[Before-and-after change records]
-- -- --
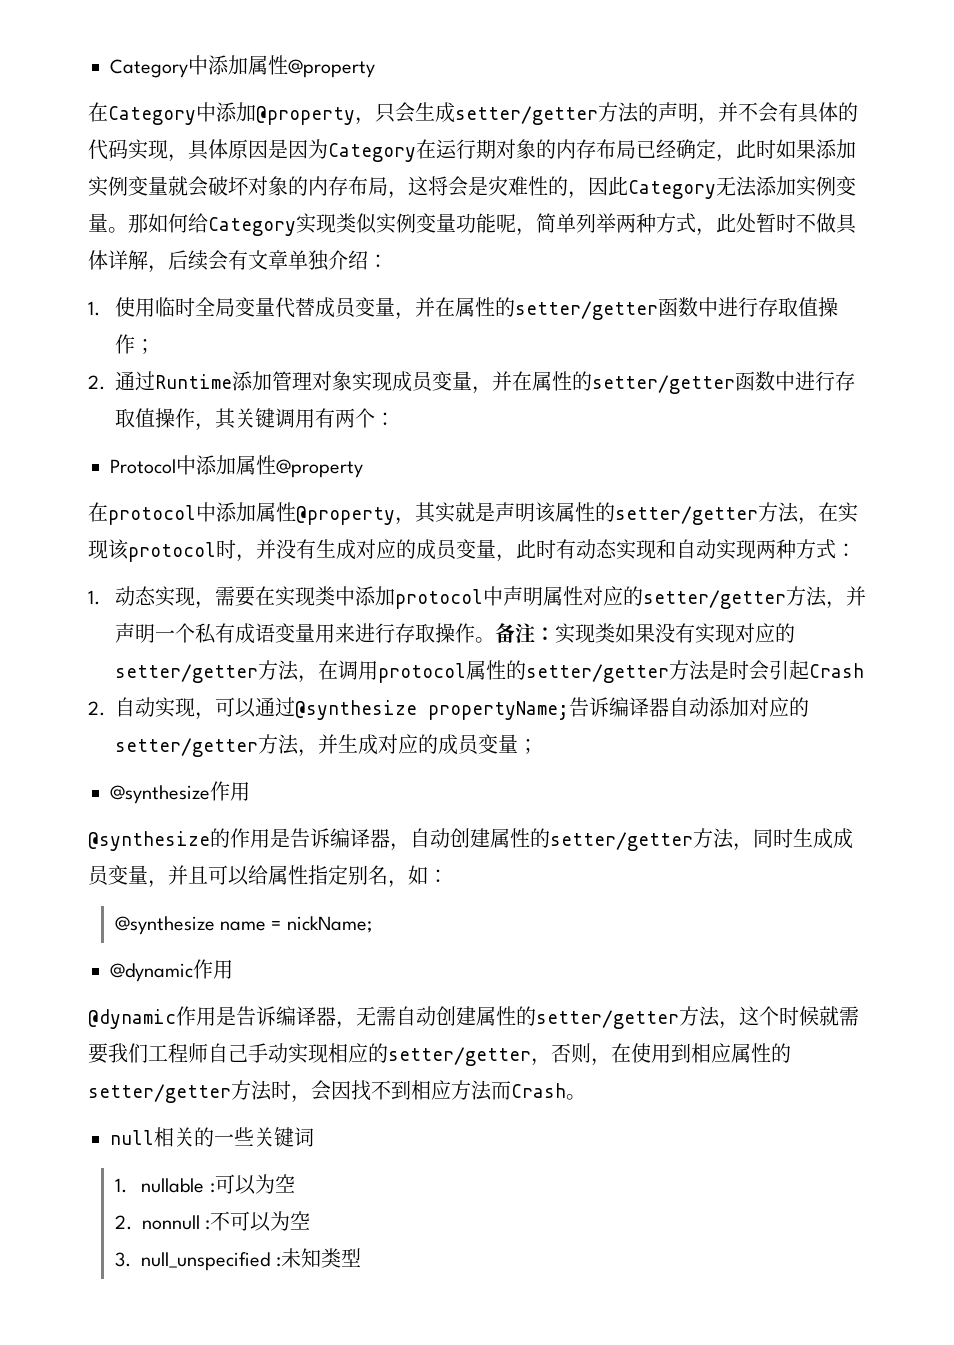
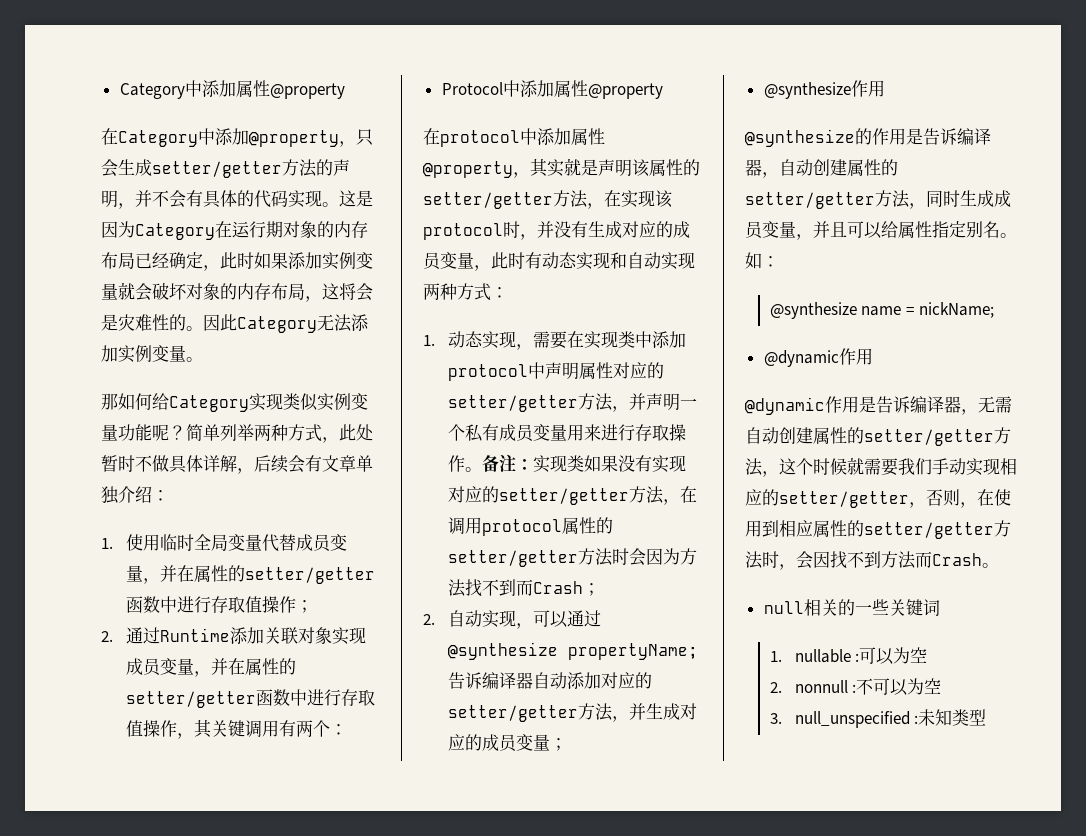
[168,139,268,162] ，具体原因 -> [322,190,356,207] 。这
[568,191,588,199] ， -> [186,326,203,331] 。
(128, 230) none -> (203, 359) //
[516,228,536,236] ， -> [169,425,186,440] ？
[272,371,312,391] 管理 -> [263,627,298,644] 关联
[254,623,275,643] 语 -> [515,424,535,442] 员
[708,660,864,681] 是时会引起Crash -> [611,548,697,566] [447,579,600,597] 时会因为方法找不到而Crash；
[388,880,408,888] ， -> [1000,233,1017,238] 。
[148,1043,248,1063] 工程师自己 -> (932, 466) none
[411,1080,451,1100] 相应 -> (881, 559) none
-- -- --
_DESCRIPTION OF THE TASK_
Every line from the one that contains "[254,623,275,643] 语 -> [515,424,535,442] 员" down to and including the last line of the records above must be set down exactly, with nothing else.

_RESPONSE FOR THIS EXERCISE_
[254,623,275,643] 语 -> [515,424,535,442] 员
[708,660,864,681] 是时会引起Crash -> [611,548,697,566] [447,579,600,597] 时会因为方法找不到而Crash；
[388,880,408,888] ， -> [1000,233,1017,238] 。
[148,1043,248,1063] 工程师自己 -> (932, 466) none
[411,1080,451,1100] 相应 -> (881, 559) none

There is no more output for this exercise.